Наступила долгая пауза. Чалая кобыла, пофыркивая, выискивала среди гальки траву. Энникстер передвинул сигару в другой угол рта.
— Красивое местечко, — пробормотал он, оглядываясь по сторонам. И продолжал: — Вот что, мисс Хилма, я хотел бы с вами поговорить, если вы, конечно, не возражаете. Право, не знаю, как все это выразить, и если брякну что невпопад, так только потому, что мне никогда не приходилось иметь дело с женским полом… с девушками, словом… понимаете? После того вечера — да что там, еще гораздо раньше — я часто думал о вас. Честное слово! Да вы, верно, и сами догадываетесь. Вы, можно сказать, единственная девушка, с которой я хорошо знаком, и, пожалуй, — прибавил он раздумчиво, — единственная, с кем мне хочется быть хорошо знакомым. Таков уж я уродился. Вы тогда ничего не сказали. Ну когда Дилани кабаре устроил, а мы с вами стояли рядом, но мне показалось, что вы опасаетесь, как бы он в меня не пальнул, и еще показалось, что, если бы он это сделал, вы были бы опечалены куда больше, чем если бы он ухлопал кого-то другого. Так вот, знаете, что я думал? Пусть, думал, любую здесь укокошат — здесь, или еще где в нашем штате, — лишь бы не вас. Да, если бы что-нибудь случилось с вами, мисс Хилма, я бы всякий интерес к жизни потерял. Пусть бы Берман забирал себе Кьен-Сабе — я и пальцем бы не шевельнул. Пусть бы Дилани выпустил по мне весь заряд — я б и глазом не моргнул. Мне на все было плевать. Вы для меня во всем мире единственная. Раньше я так не думал. Не хотел думать. Но потом, часто встречаясь с вами, я видел, до чего же вы хорошенькая, умница, слышал ваш голос… и вот теперь ни о чем другом думать не могу. Когда мне надо ехать хотя бы на один день в Сан-Франциско, в Сакраменто или в Висейлию, я еду с неохотой, потому что там нет вас, и всегда спешу закончить свои дела и поскорей вернуться домой. А когда вы на рождество уехали в Сан-Франциско, я тосковал, как… да ладно, где уж вам понять. Я каждый вечер числа в календаре зачеркивал, пока вы не вернулись. Из чего следует, что я без вас жить не могу. Хорошо бы нам поселиться вместе, чтоб я мог заботиться о вас, чтобы вы были моей и больше ничьей. Что вы на это скажете?

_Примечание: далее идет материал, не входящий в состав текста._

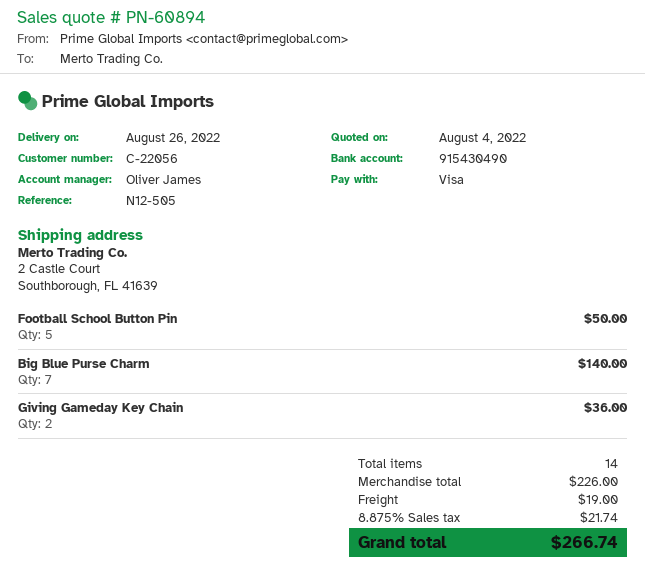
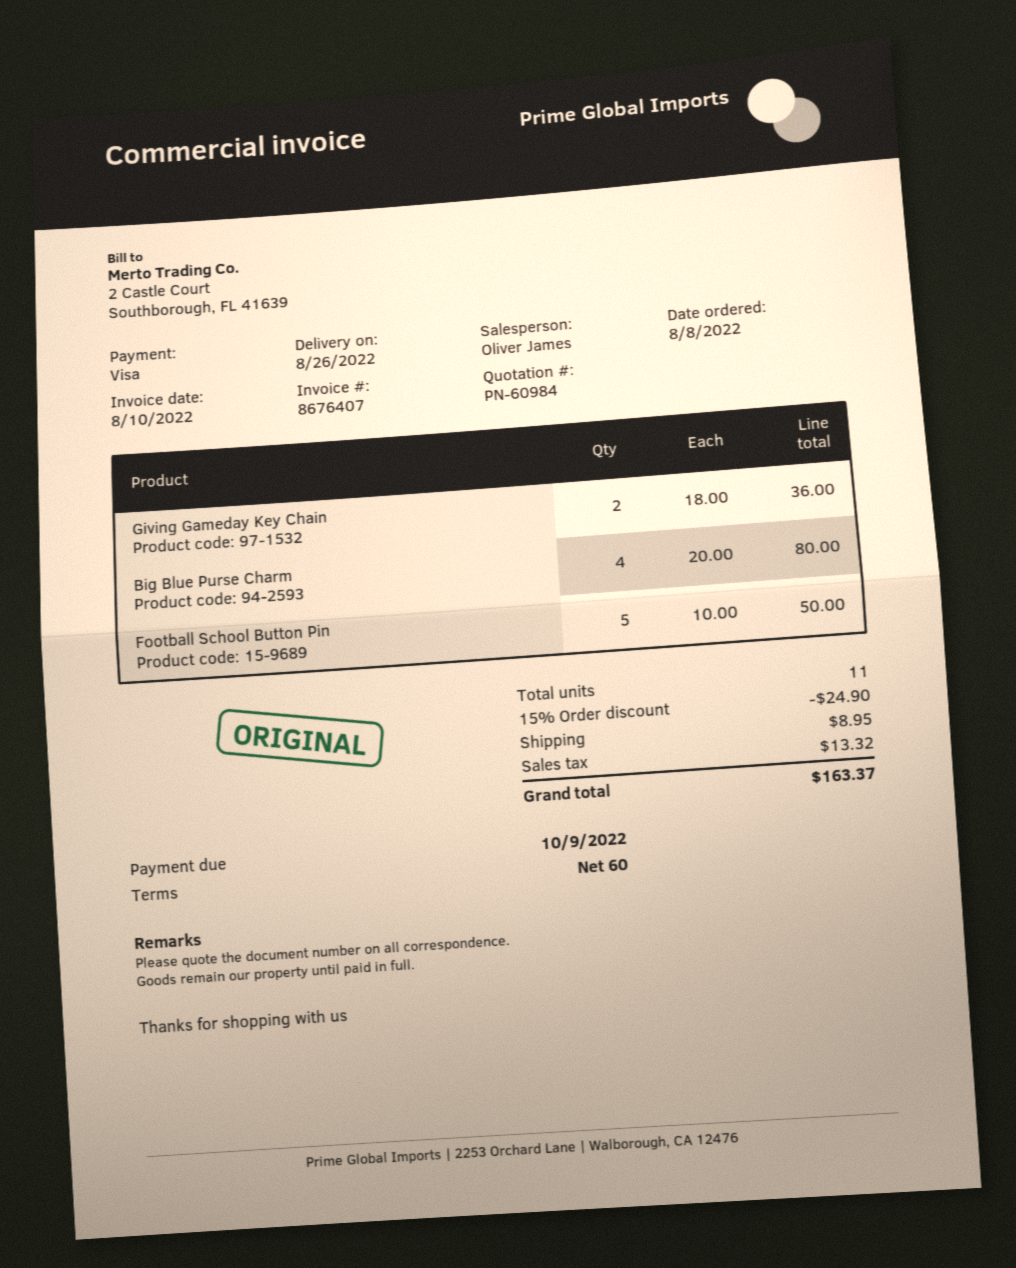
quote number: PN-60894 -> PN-60984
Big Blue Purse Charm: 7 for 140.00 -> 4 for 80.00
total quantity: 14 -> 11
discount: none -> 15% = 24.90
shipping: 19.00 -> 8.95
tax: 21.74 -> 13.32
total: 266.74 -> 163.37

Хилма, стоя перед ним, старательно развязывала и завязывала узелок на свертке с салатом, смаргивая с глаз слезы.
— Ну, что скажете на это, мисс Хилма? — повторил Энникстер. — Согласны вы?
Понизив голос чуть не до шепота, она пробормотала в ответ:
— Я… я не знаю.
— Не знаете — чего? Неужели мы с вами не поладили бы?
— Не знаю.
— Я, Хилма, уверен, что все сложилось бы наилучшим образом. Ну, что тут страшного? Почему вы плачете?
— Не знаю.
Энникстер встал и отшвырнул сигару; бросив поводья, он подошел и положил ей руку на плечо, Хилма не шевельнулась, но он почувствовал, что она дрожит. Она все еще теребила свой узелок.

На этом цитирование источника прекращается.